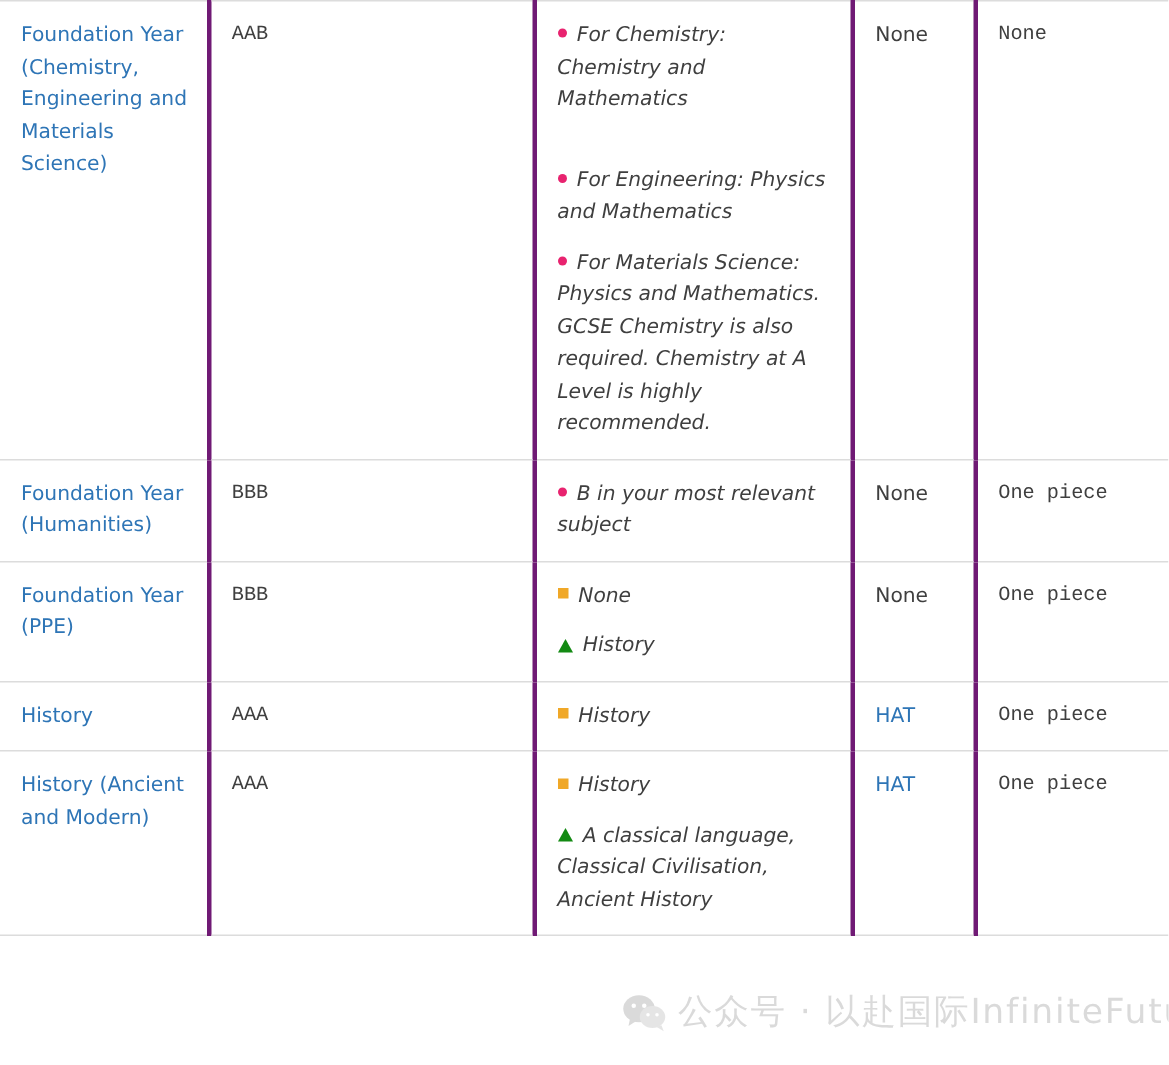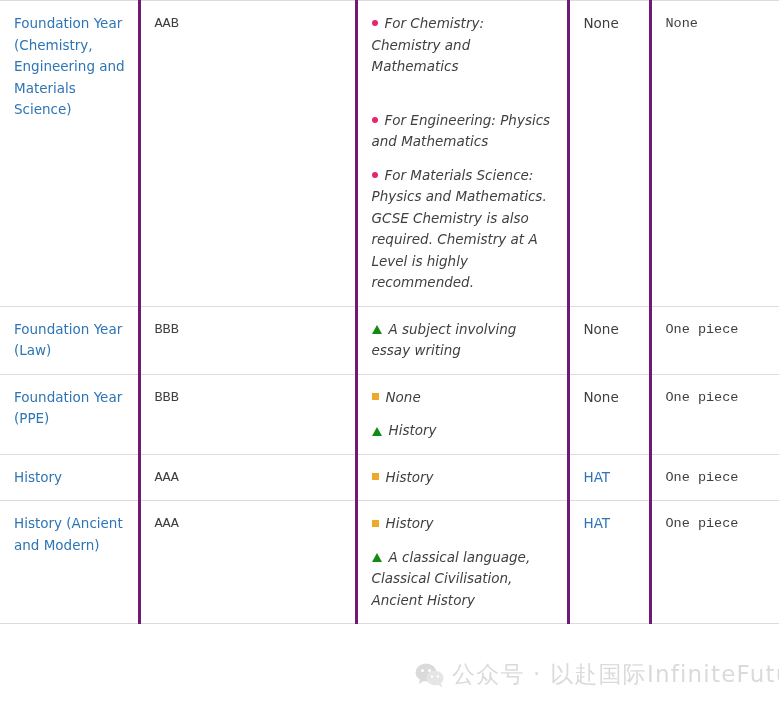"Foundation Year (Humanities)" tr { html: none -> <tr> <td><a>Foundation Year (Humanities)</a></td> <td>BBB</td> <td> <ul> <li><span></span><span>B in your most relevant subject</span></li> </ul> </td> <td><span>None</span></td> <td>One piece</td> </tr> }
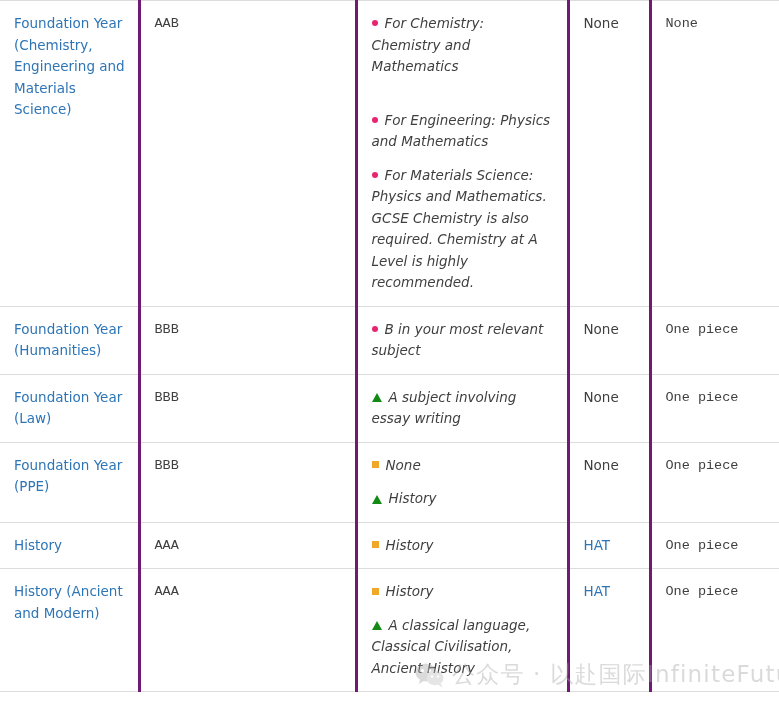"Foundation Year (Law)" tr { html: <tr> <td><a>Foundation Year (Law)</a></td> <td>BBB</td> <td> <ul> <li><span></span><span>A subject involving essay writing</span></li> </ul> </td> <td><span>None</span></td> <td>One piece</td> </tr> -> none }
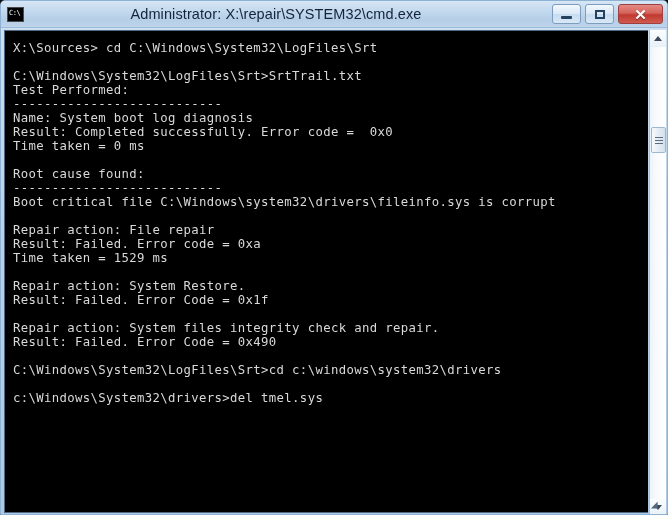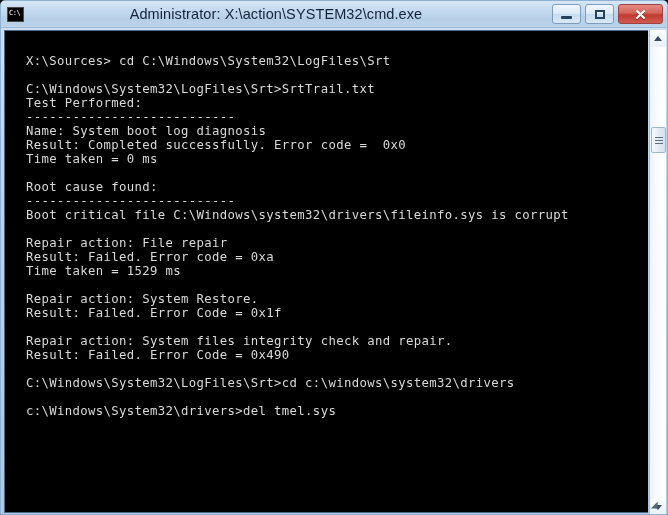"Administrator:" div { text: action -> repair }
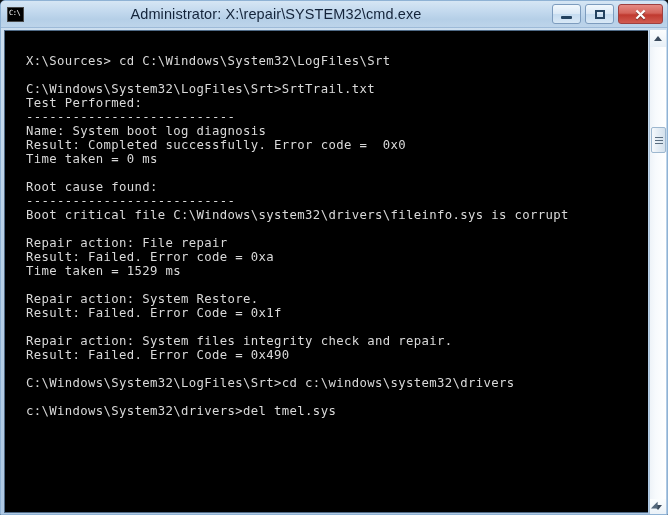"X:\Sources> cd" #console-text { margin: 17px -> 4px }
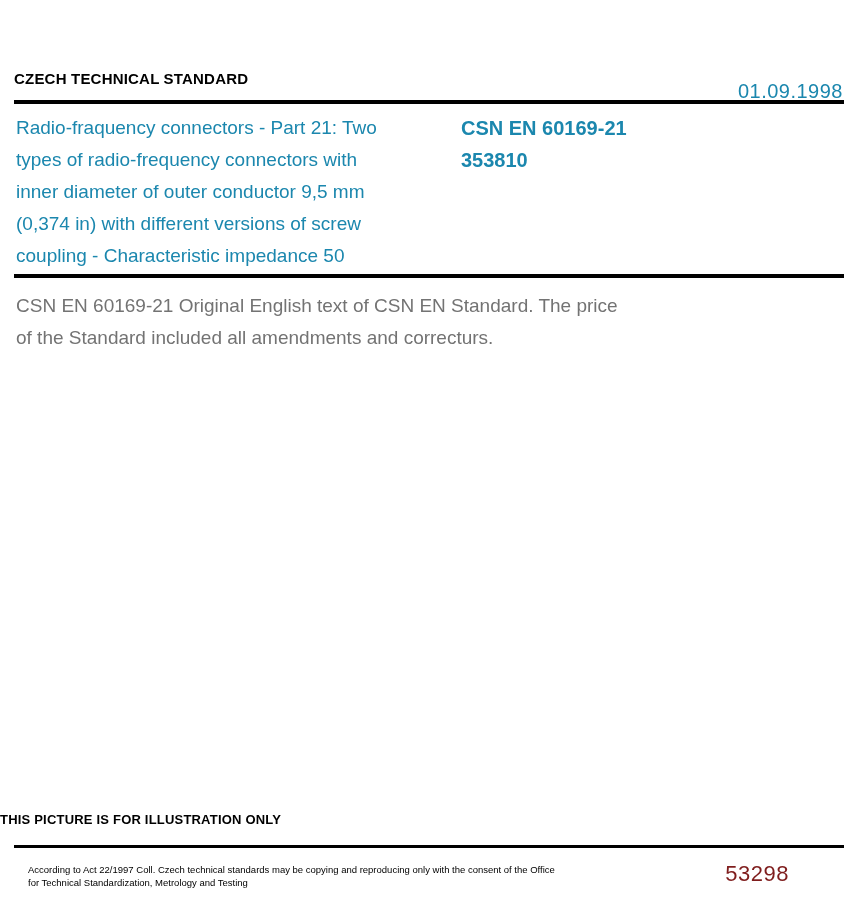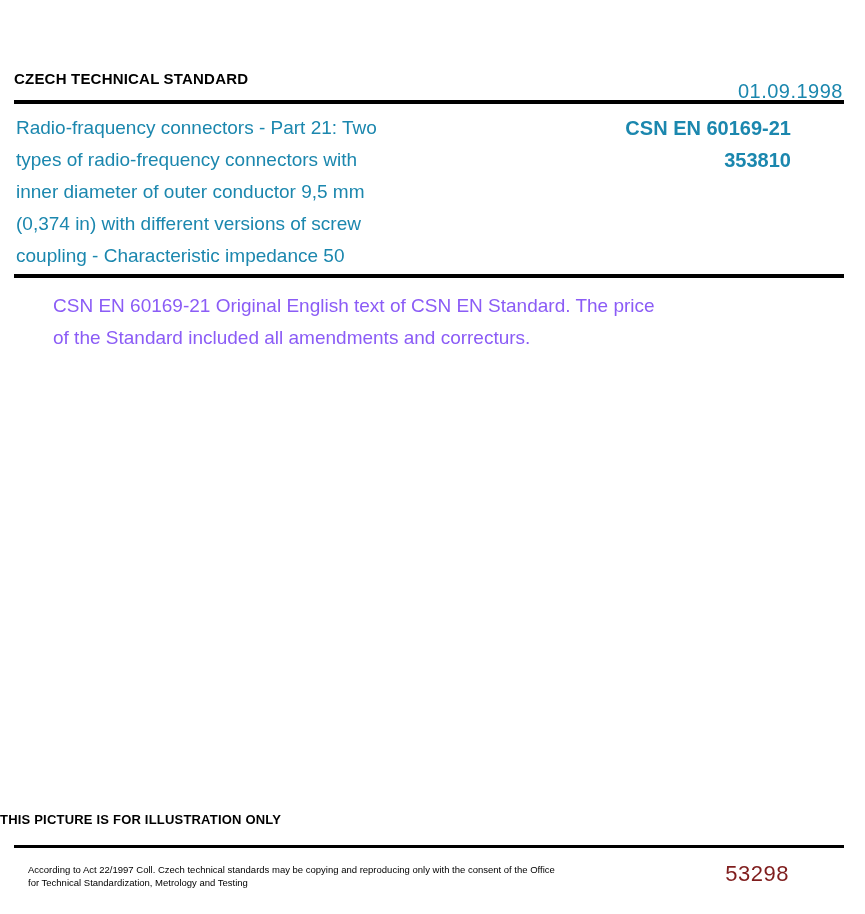"CSN EN 60169-21" .desig-block { text-align: right -> none }
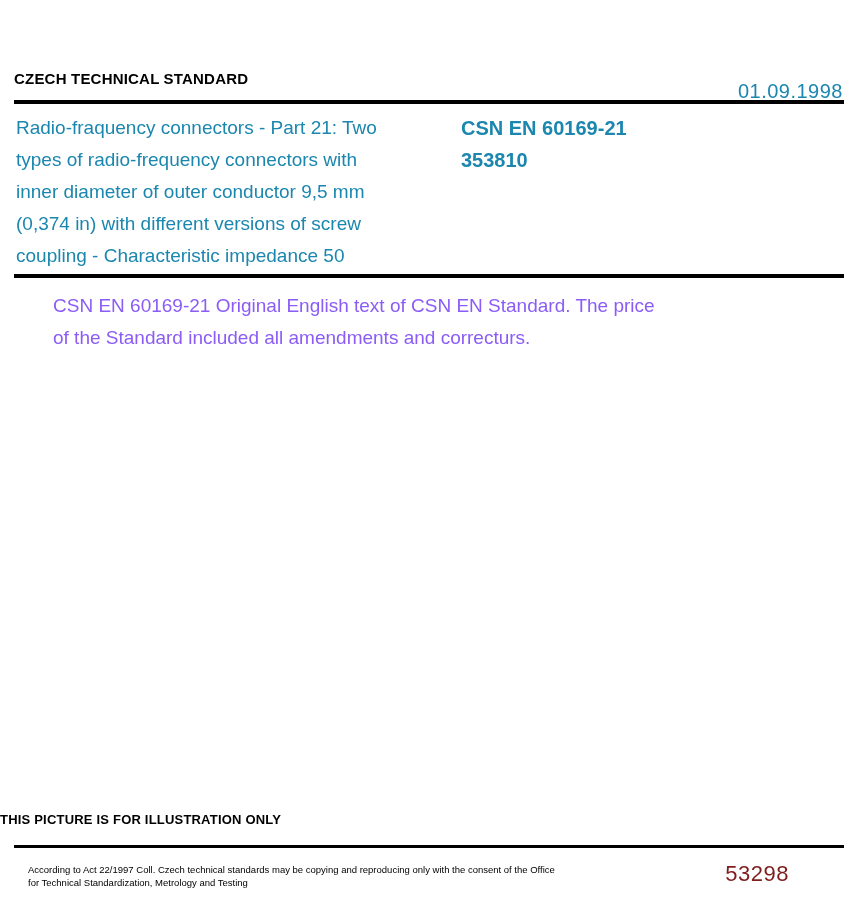"CSN EN 60169-21 Original English" .abstract-line { color: #8b5cf6 -> #737373; margin-left: 37px -> none }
+ + +
About this task.
Repeat the listing in full and exactly. Do not include any images.

Task solution.
"Foundation Year (Humanities)" tr { html: none -> <tr> <td><a>Foundation Year (Humanities)</a></td> <td>BBB</td> <td> <ul> <li><span></span><span>B in your most relevant subject</span></li> </ul> </td> <td><span>None</span></td> <td>One piece</td> </tr> }
"Foundation Year (Law)" tr { html: <tr> <td><a>Foundation Year (Law)</a></td> <td>BBB</td> <td> <ul> <li><span></span><span>A subject involving essay writing</span></li> </ul> </td> <td><span>None</span></td> <td>One piece</td> </tr> -> none }
"Administrator:" div { text: action -> repair }
"X:\Sources> cd" #console-text { margin: 17px -> 4px }
"CSN EN 60169-21" .desig-block { text-align: right -> none }
"CSN EN 60169-21 Original English" .abstract-line { color: #8b5cf6 -> #737373; margin-left: 37px -> none }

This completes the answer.